The growing number of infants conceived by assisted-reproduction techniques has increased concerns regarding the effects of these procedures on neonatal and postnatal development. In vitro fertilization (IVF) is known to be associated with a high rate of twin pregnancy, prematurity, and treatments for special needs. 1 2 3 4 5 6 7 8 However, the prevalence of developmental abnormalities in children of IVF pregnancies remains largely unknown. Some studies have reported a similar rate of malformations in the IVF and the non-IVF newborn population, 1 2 3 4 5 9 whereas others have noted an elevated rate of chromosomal aberrations in the IVF group. 6 7 8  
There is little information in particular on the ocular outcome of IVF-conceived infants. Anteby et al., 10 in a study of 47 children conceived by IVF, noted reduced visual acuity in 9% and anisometropia of >1.0 D in 17%. Major ocular malformations were documented in 26%, including Coats’ disease, congenital cataract, coloboma of the uvea, hypoplastic optic nerve heads, idiopathic optic atrophy, congenital glaucoma, and retinoblastoma. 
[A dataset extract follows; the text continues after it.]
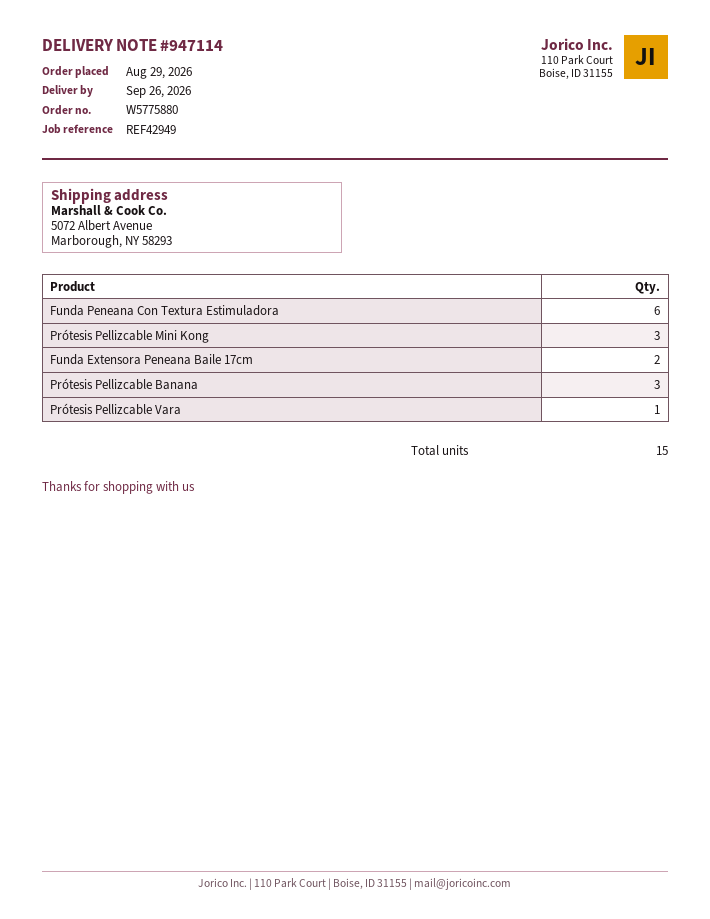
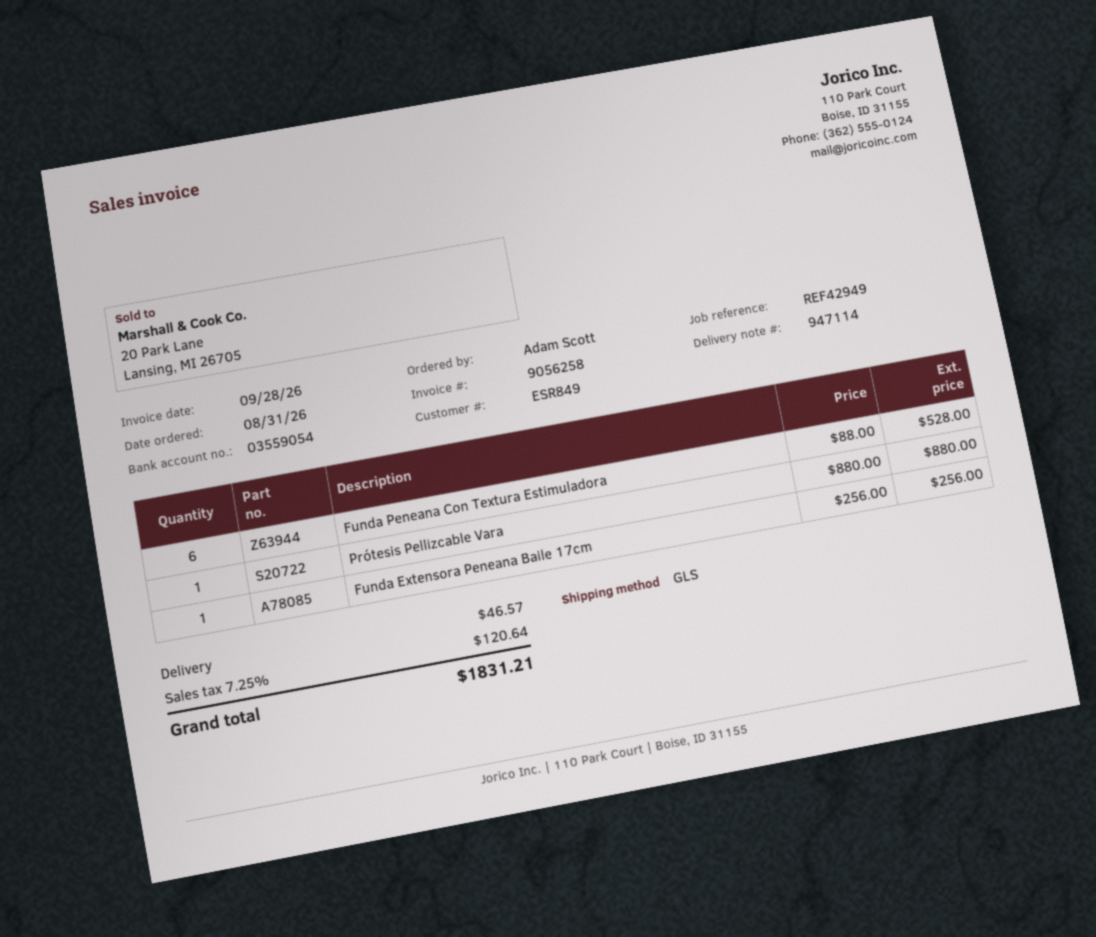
order date: 2026-08-29 -> 2026-08-31
Prótesis Pellizcable Mini Kong: 3 -> none
Funda Extensora Peneana Baile 17cm: 2 -> 1
Prótesis Pellizcable Banana: 3 -> none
The purpose of the present comparative study was to evaluate the effects of IVF on the early development of the eye in premature infants. 
Methods
We examined 133 consecutive infants admitted to the Neonatal Intensive Care Unit of Schneider Children’s Medical Center of Israel from June 2003 to June 2004. The study was approved by the institutional review board at Rabin Medical Center and adhered to the tenets of the Declaration of Helsinki. Parents provided informed consent after receiving a detailed explanation of the nature of the study and its possible consequences. Exclusion criteria were current assisted ventilation, cardiac malformations, intraventricular hemorrhage, necrotizing enterocolitis, birth weight < 700 g, neurologic disease, any syndrome, general condition too poor for an ocular examination, previous laser treatment of the retina, and lack of parental consent. During the study period, there were 33 infants who met these exclusion criteria. A single examination was performed in each of the 133 infants who were included in the study. For each infant, we recorded gestational age, birth weight, APGAR score, head circumference at birth, postconceptional age (PCA), and weight on the day of the ocular examination. History of assisted ventilation, type of conception (IVF or natural) and type of pregnancy (twin or singleton) were recorded as well. 
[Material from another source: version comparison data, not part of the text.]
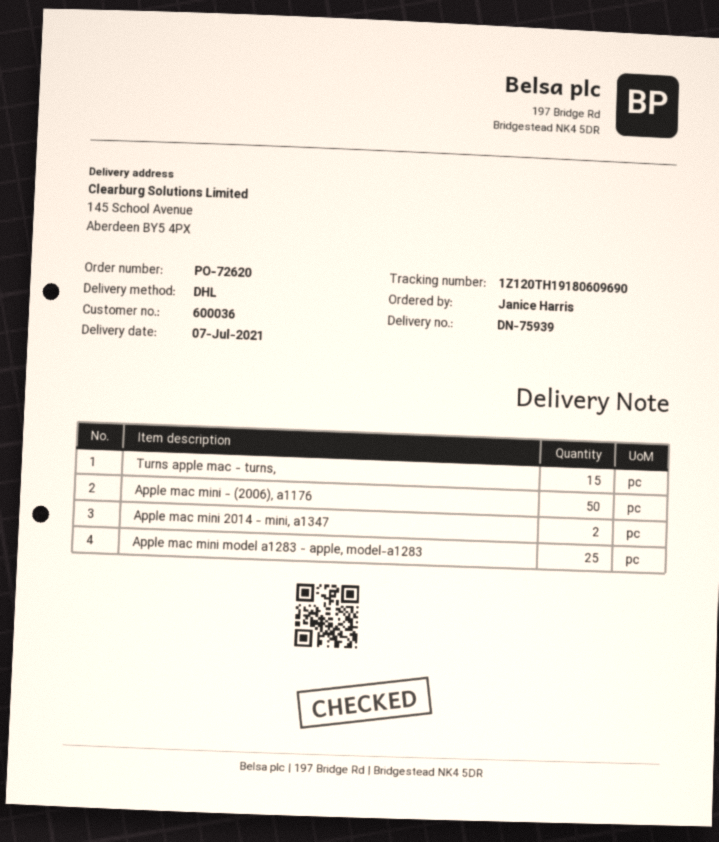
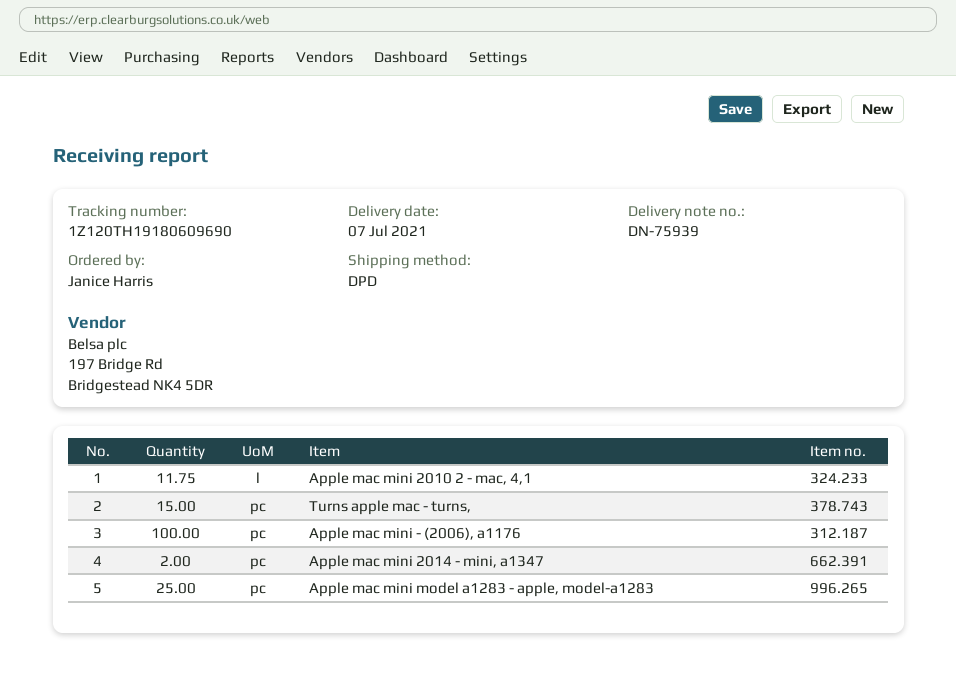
shipping method: DHL -> DPD
Apple mac mini - (2006), a1176: 50 -> 100
Apple mac mini 2010 2 - mac, 4,1: none -> 11.75

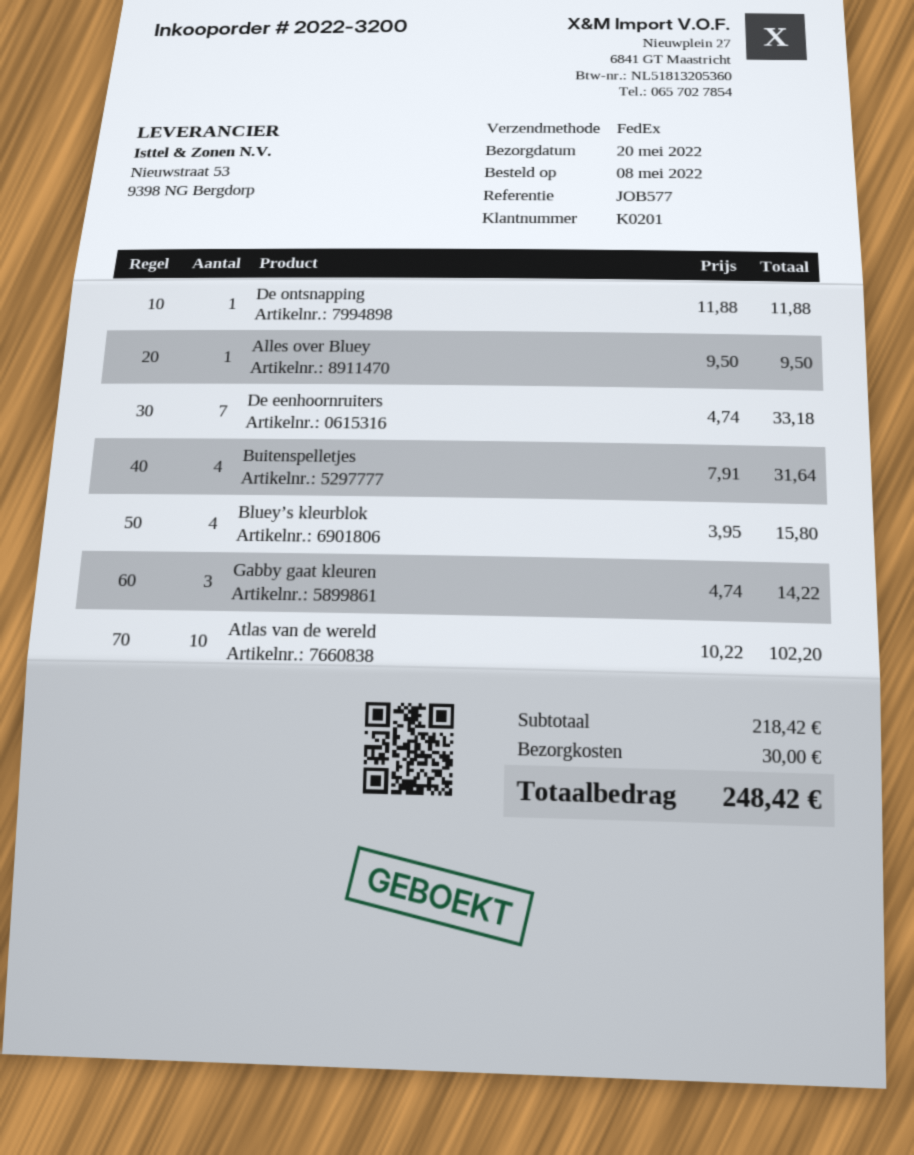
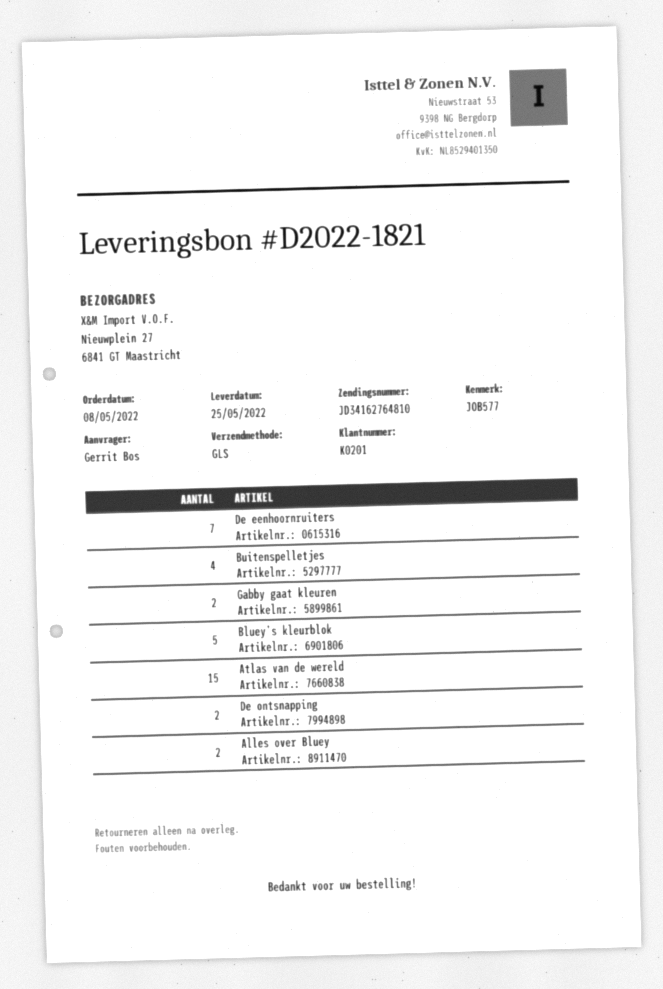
delivery date: 2022-05-20 -> 2022-05-25
shipping method: FedEx -> GLS
De ontsnapping: 1 -> 2
Alles over Bluey: 1 -> 2
Bluey’s kleurblok: 4 -> 5
Gabby gaat kleuren: 3 -> 2
Atlas van de wereld: 10 -> 15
All ophthalmic examinations were performed by the same examiner (DB) and included measurement of intraocular pressure (IOP), keratometry and ultrasound biometry, and funduscopy. 
IOP was measured with the Tonopen (Solan, Jacksonville, FL) after instillation of two drops of topical anesthetic (oxybuprocaine HCl 0.4%; Fischer Pharmaceuticals, Tel Aviv, Israel). The eyelids were retracted gently, without using a speculum and without applying pressure on the globe. The measurement was performed only when the infants were quiet, to prevent IOP fluctuations. 11 Three measurements with no more than a 2-mm Hg difference were obtained for each eye, and the average IOP was recorded. 
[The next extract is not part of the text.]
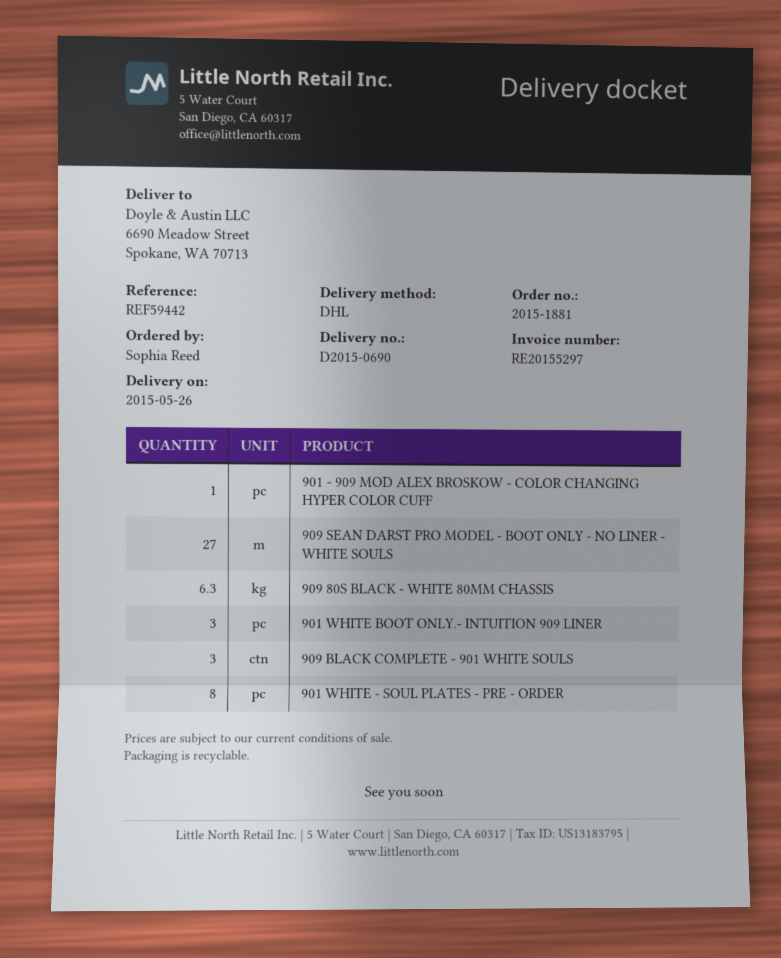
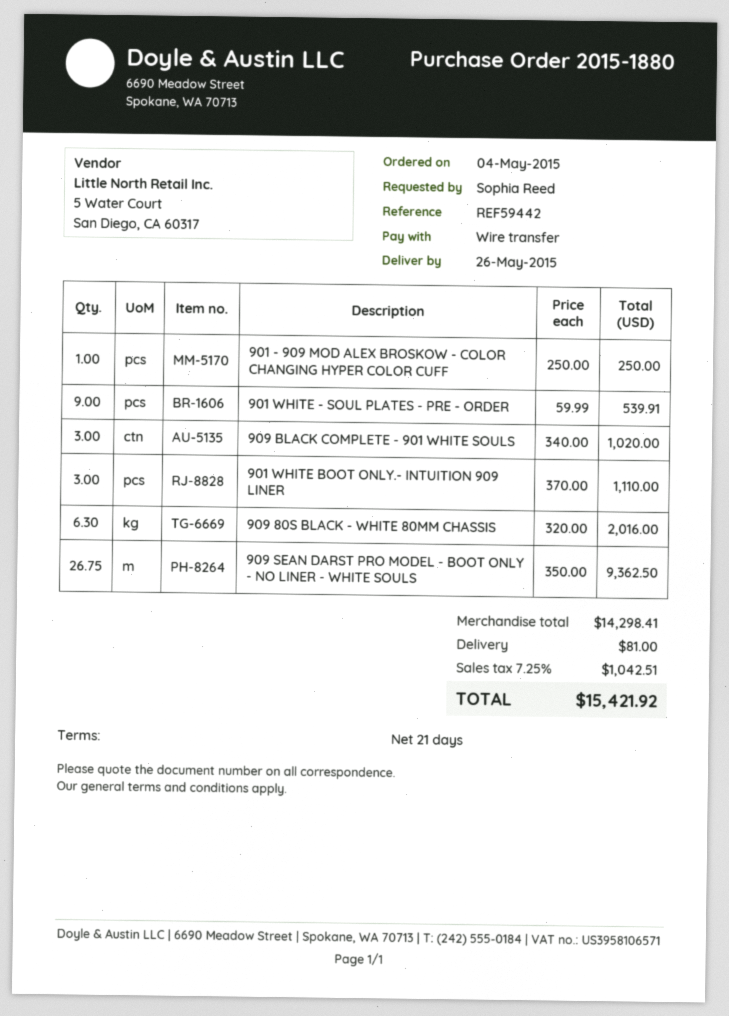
order number: 2015-1881 -> 2015-1880
909 SEAN DARST PRO MODEL - BOOT ONLY - NO LINER - WHITE SOULS: 27 -> 26.75
901 WHITE - SOUL PLATES - PRE - ORDER: 8 -> 9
Corneal curvature was measured with a hand-held autokeratometer (model KM 500; Nidek, Gamagori, Japan) after manual retraction of the eyelids, as just described. The keratometer was placed perpendicular to the eye and focused until three readings were obtained. The cornea was kept moist by instillation of saline solution. The average horizontal and vertical radii were recorded for each eye. 
Biometry was performed with an ultrasound biometer (model 820; Carl Zeiss Meditec, Dublin, CA), using the technique described by Butcher and O’Brian. 12 This involved applanation of the cornea with the A-scan probe after instillation of topical anesthetic (oxybuprocaine HCl 0.4%). The eyelids were retracted manually without exerting direct pressure on the globe, and the probe was placed lightly on the center of the cornea, perpendicular to its axis. Special care was taken to avoid corneal indentation. The probe was maintained in this position until three clear traces were obtained on the screen. The average value of the three best images was recorded for each eye. Data included axial length, anterior chamber depth, and lens thickness. 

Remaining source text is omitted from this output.